Auch diesmal wurde der Vorstoß des BA vom Kulturreferat allerdings negativ beschieden: Erneut wurde dem BA mitgeteilt, dass die Frage einer möglichen Aufstellung eines Denkmals am Sinti-Roma-Platz erst abschließend erörtert werden könne, wenn die Neugestaltung des Platzes der Opfer des Nationalsozialismus an der Brienner Straße beendet sei. Hier befindet sich derzeit neben dem zentralen Denkmal auch noch eine gesonderte Gedenkplatte für Sinti und Roma. „Das Baureferat sieht derzeit daher keine Veranlassung für eine Maßnahme am Sinti-Roma-Platz“, teilte das Kulturreferat in seinem Beschlussentwurf mit. Hinzu käme außerdem, dass der BA 8 2006 einem Entwurf zur Gestaltung des Sinti-Roma-Platzes, wie er dann auch realisiert wurde, einstimmig zugestimmt habe.
„Inhaltlich falsch“
„Das ist inhaltlich und von der Diktion her falsch“, erklärte der BA-Vorsitzende Ludwig Wörner (SPD) auf der September-Sitzung des Gremiums. „Das Einzige, das wir vorgelegt bekommen haben, war die Grünplanung zum Bavariapark“, erklärte auch BA-Mitglied Thomas Hofstätter (CSU) und fügte hinzu, ihn würde wirklich interessieren, worauf sich das Baureferat hier beziehe. „Ich zweifle inzwischen an dem guten Willen der Verwaltung“, meinte dazu BA-Mitglied Daniel Günthör (Grüne).

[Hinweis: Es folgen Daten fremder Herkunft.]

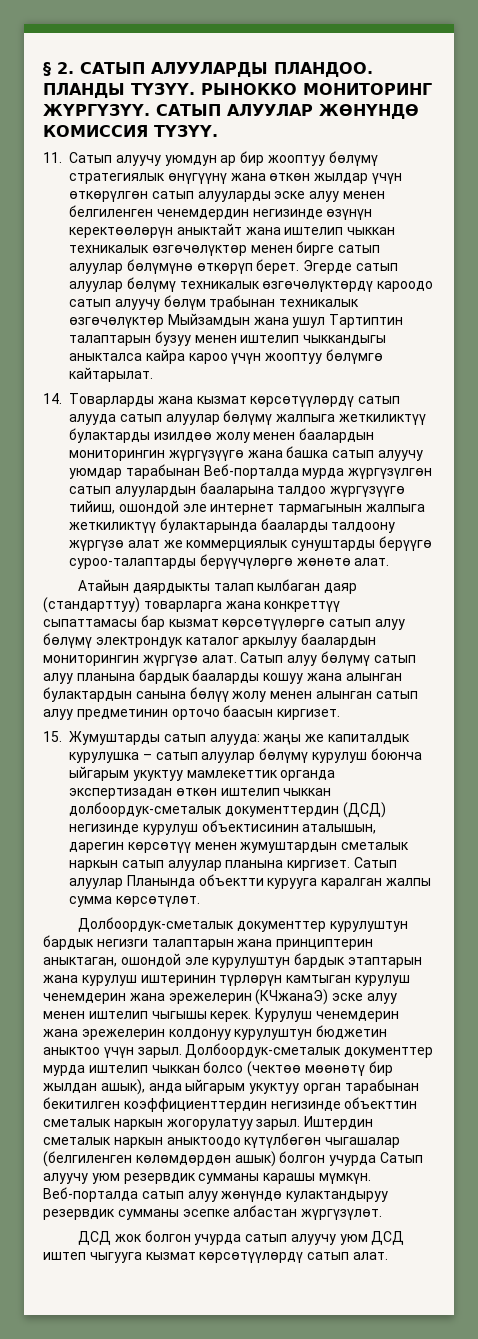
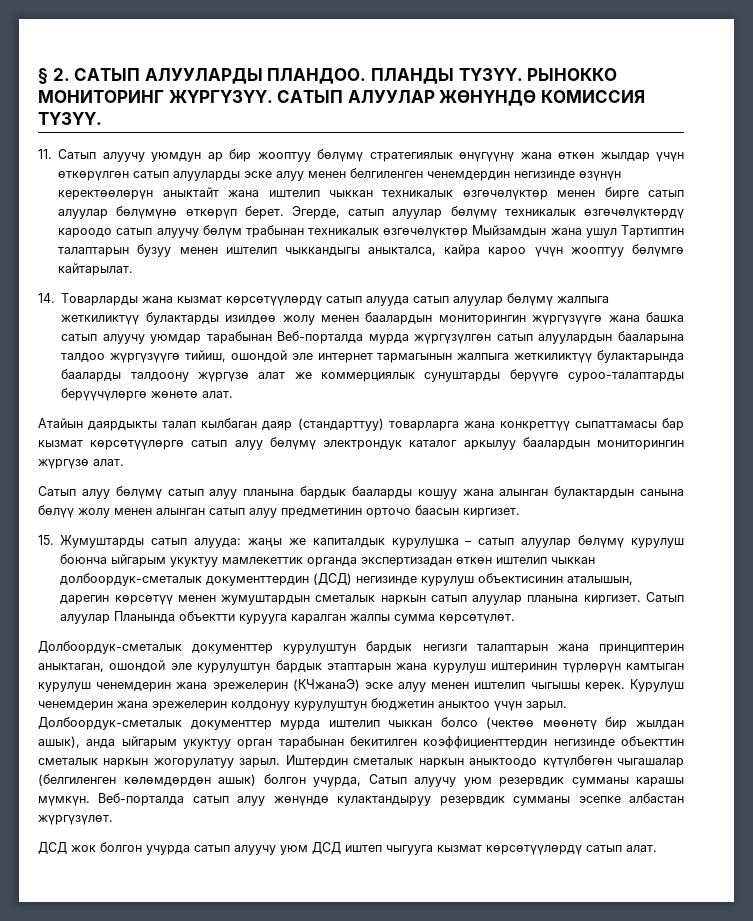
- Эгерде сатып алуулар бөлүмү техникалык өзгөчөлүктөрдү кароодо сатып алуучу бөлүм трабынан техникалык өзгөчөлүктөр Мыйзамдын жана ушул Тартиптин талаптарын бузуу менен иштелип чыккандыгы аныкталса кайра кароо үчүн жооптуу бөлүмгө кайтарылат.
+ Эгерде, сатып алуулар бөлүмү техникалык өзгөчөлүктөрдү кароодо сатып алуучу бөлүм трабынан техникалык өзгөчөлүктөр Мыйзамдын жана ушул Тартиптин талаптарын бузуу менен иштелип чыккандыгы аныкталса, кайра кароо үчүн жооптуу бөлүмгө кайтарылат.
- Атайын даярдыкты талап кылбаган даяр (стандарттуу) товарларга жана конкреттүү сыпаттамасы бар кызмат көрсөтүүлөргө сатып алуу бөлүмү электрондук каталог аркылуу баалардын мониторингин жүргүзө алат. Сатып алуу бөлүмү сатып алуу планына бардык бааларды кошуу жана алынган булактардын санына бөлүү жолу менен алынган сатып алуу предметинин орточо баасын киргизет.
+ Атайын даярдыкты талап кылбаган даяр (стандарттуу) товарларга жана конкреттүү сыпаттамасы бар кызмат көрсөтүүлөргө сатып алуу бөлүмү электрондук каталог аркылуу баалардын мониторингин жүргүзө алат.
+ Сатып алуу бөлүмү сатып алуу планына бардык бааларды кошуу жана алынган булактардын санына бөлүү жолу менен алынган сатып алуу предметинин орточо баасын киргизет.
- Иштердин сметалык наркын аныктоодо күтүлбөгөн чыгашалар (белгиленген көлөмдөрдөн ашык) болгон учурда Сатып алуучу уюм резервдик сумманы карашы мүмкүн.
+ Иштердин сметалык наркын аныктоодо күтүлбөгөн чыгашалар (белгиленген көлөмдөрдөн ашык) болгон учурда, Сатып алуучу уюм резервдик сумманы карашы мүмкүн.

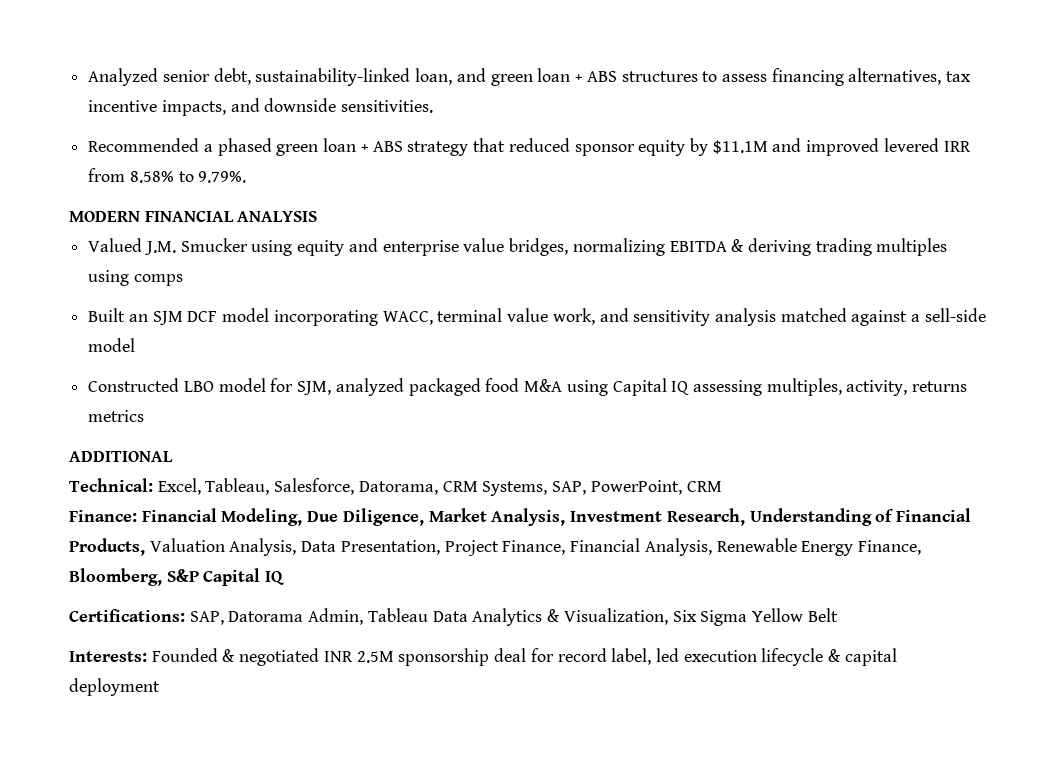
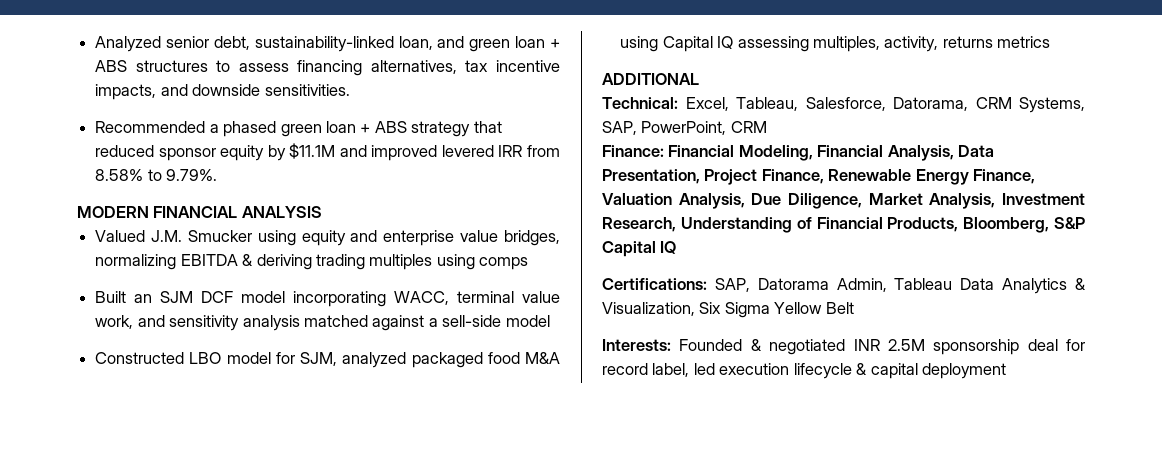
- Finance: Financial Modeling, Due Diligence, Market Analysis, Investment Research, Understanding of Financial Products, Valuation Analysis, Data Presentation, Project Finance, Financial Analysis, Renewable Energy Finance, Bloomberg, S&P Capital IQ
+ Finance: Financial Modeling, Financial Analysis, Data Presentation, Project Finance, Renewable Energy Finance, Valuation Analysis, Due Diligence, Market Analysis, Investment Research, Understanding of Financial Products, Bloomberg, S&P Capital IQ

Der BA will nun fordern, den entsprechenden Passus der vermeintlichen Zustimmung des BA aus der Beschlussvorlage zu streichen. „Damit müsste unser Antrag noch einmal erneut behandelt werden“, so BA-Mitglied Gerhard Mayer (SPD). Zudem wollen alle Mitglieder an ihrer bisherigen Forderung festhalten, einen Künstlerwettbewerb für ein Denkmal am Sinti-Roma-Platz auszuloben. „Es wäre ja auch denkbar, dass man die Gedenkplatte, die es am Platz der Opfer des Nationalsozialismus ja schon gibt, in die Wettbewerbsplanung mit einbezieht und sie auf den Sinti-Roma-Platz überführt“, schlug Hofstätter vor. Bevor neue Schritte unternommen werden, will der BA aber zu einer der kommenden Sitzungen einen Vertreter des Kulturreferates einladen: „Bisher haben wir ja nur mit dem Baureferat kommuniziert, vielleicht können wir unsere Interessen so noch einmal besser deutlich machen“, meinte Wörner.